#### [WHAT YOU NEED TO DO]
Return exactly the lines that run from the one containing "[613,692,694,704] 5000x5000 ->" to the end of the entries, with both ends included.

#### [SOURCE DATA]

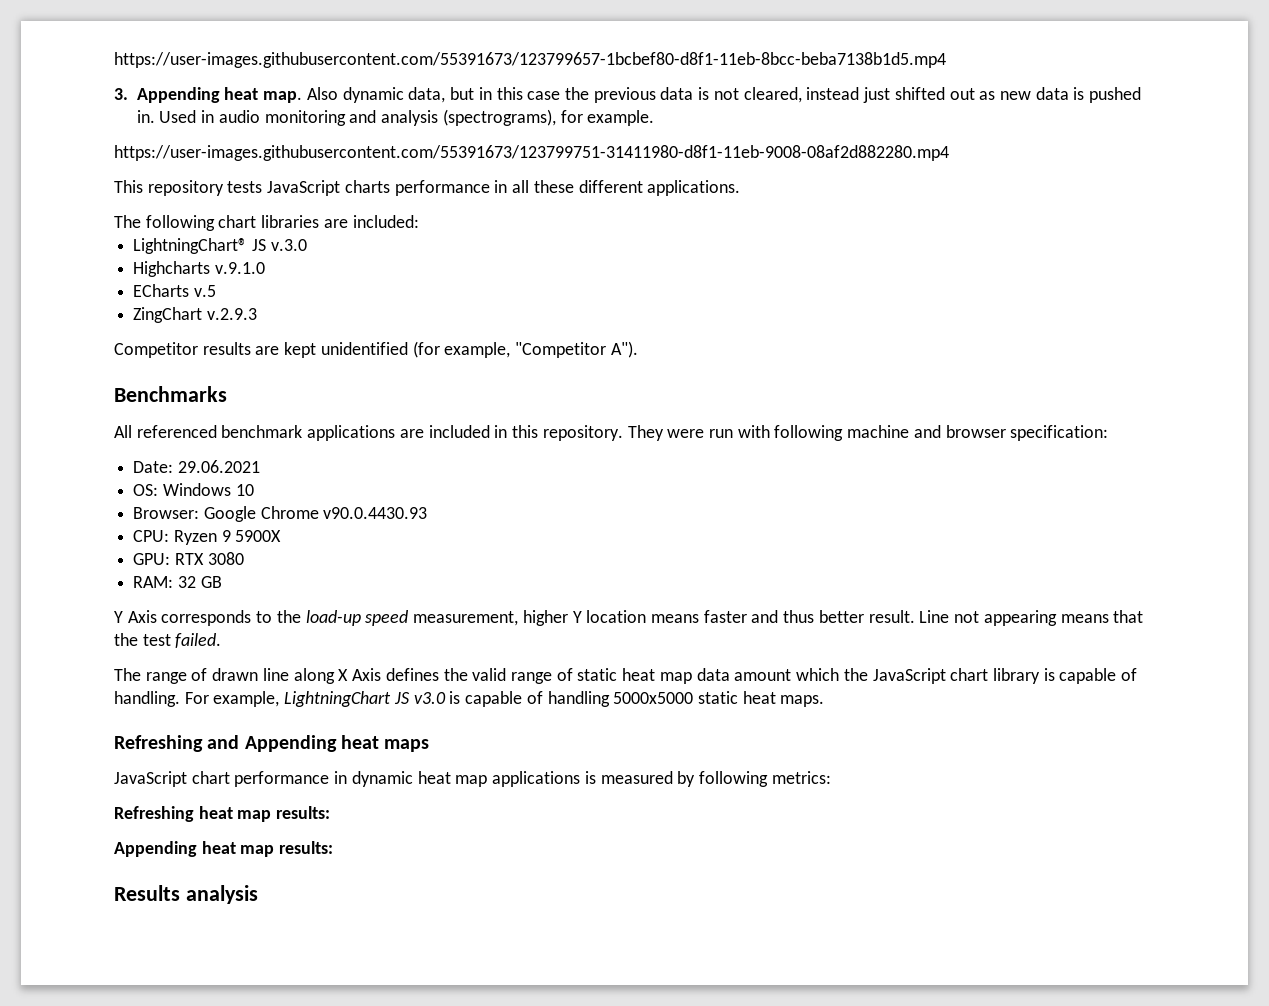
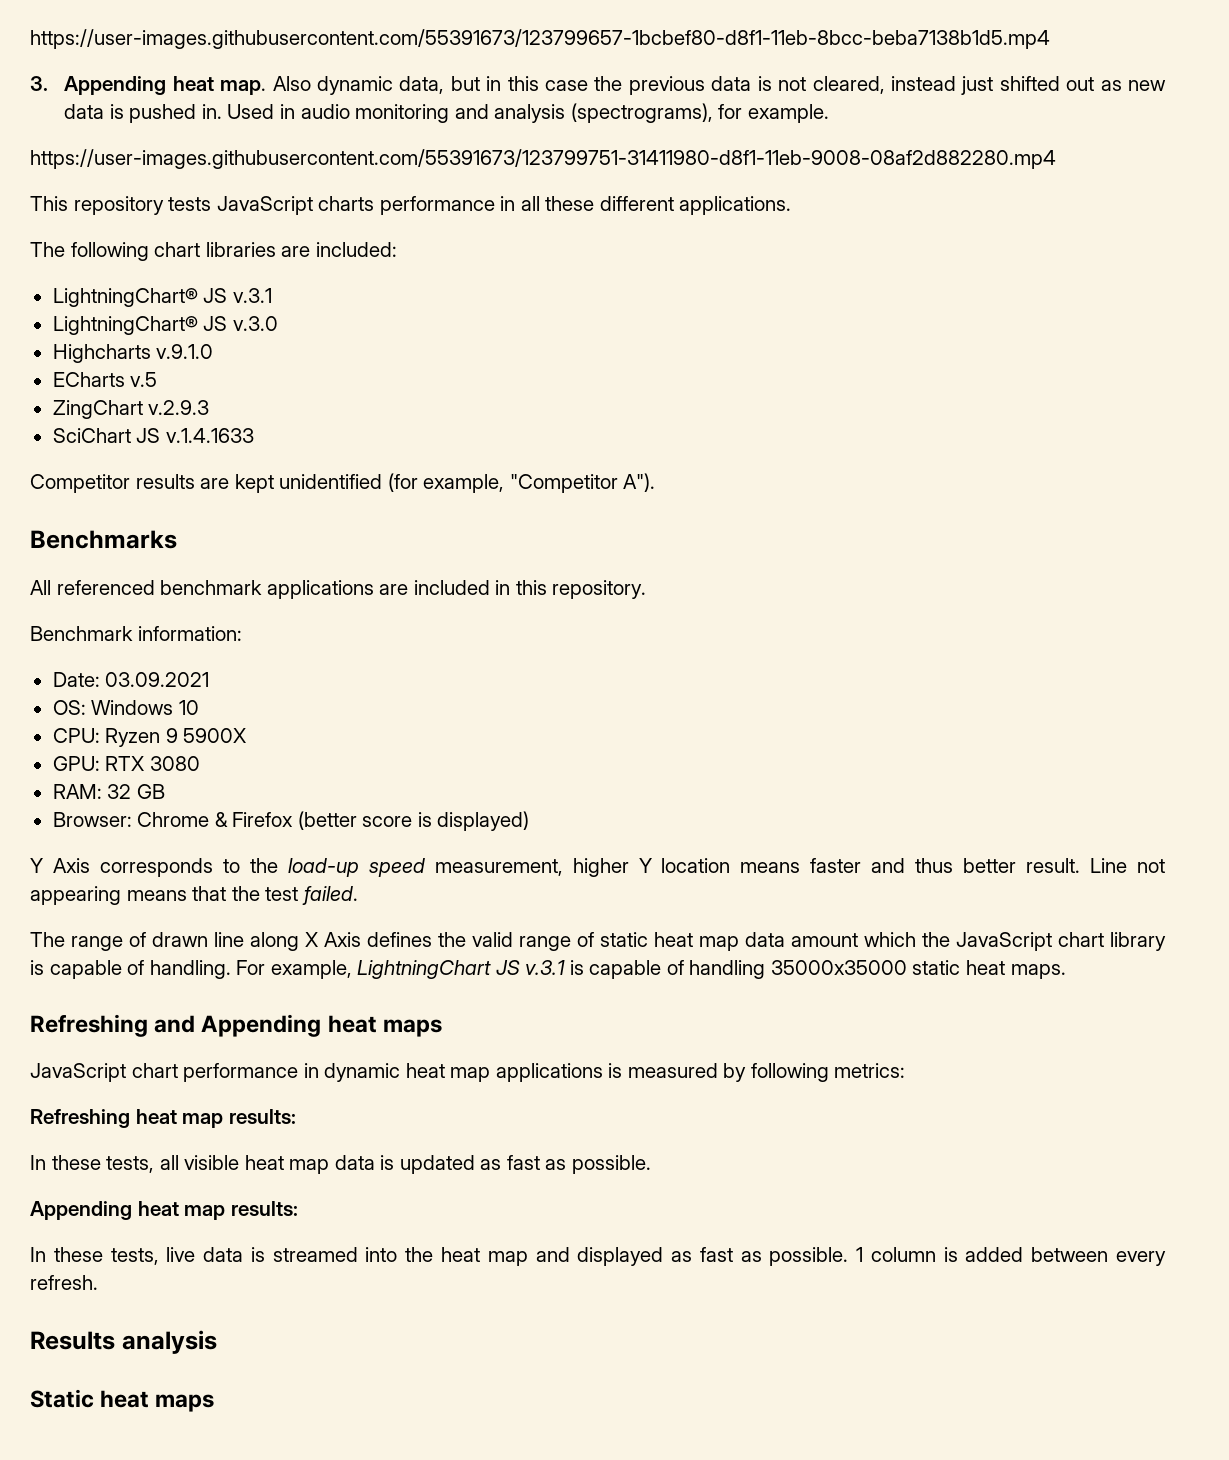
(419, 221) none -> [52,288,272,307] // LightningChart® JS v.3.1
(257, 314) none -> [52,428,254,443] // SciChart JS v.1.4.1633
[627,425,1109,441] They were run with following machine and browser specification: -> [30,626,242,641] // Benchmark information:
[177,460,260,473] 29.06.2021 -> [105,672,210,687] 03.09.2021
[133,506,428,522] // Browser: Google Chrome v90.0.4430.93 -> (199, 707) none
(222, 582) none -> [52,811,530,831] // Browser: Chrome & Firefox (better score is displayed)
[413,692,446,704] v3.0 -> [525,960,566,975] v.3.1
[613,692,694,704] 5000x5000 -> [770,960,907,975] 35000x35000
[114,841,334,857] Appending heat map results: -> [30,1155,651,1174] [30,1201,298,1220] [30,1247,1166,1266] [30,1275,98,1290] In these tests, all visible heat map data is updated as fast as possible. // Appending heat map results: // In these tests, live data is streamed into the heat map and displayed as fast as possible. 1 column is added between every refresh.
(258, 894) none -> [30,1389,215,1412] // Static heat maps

#### [YOUR RESPONSE]
[613,692,694,704] 5000x5000 -> [770,960,907,975] 35000x35000
[114,841,334,857] Appending heat map results: -> [30,1155,651,1174] [30,1201,298,1220] [30,1247,1166,1266] [30,1275,98,1290] In these tests, all visible heat map data is updated as fast as possible. // Appending heat map results: // In these tests, live data is streamed into the heat map and displayed as fast as possible. 1 column is added between every refresh.
(258, 894) none -> [30,1389,215,1412] // Static heat maps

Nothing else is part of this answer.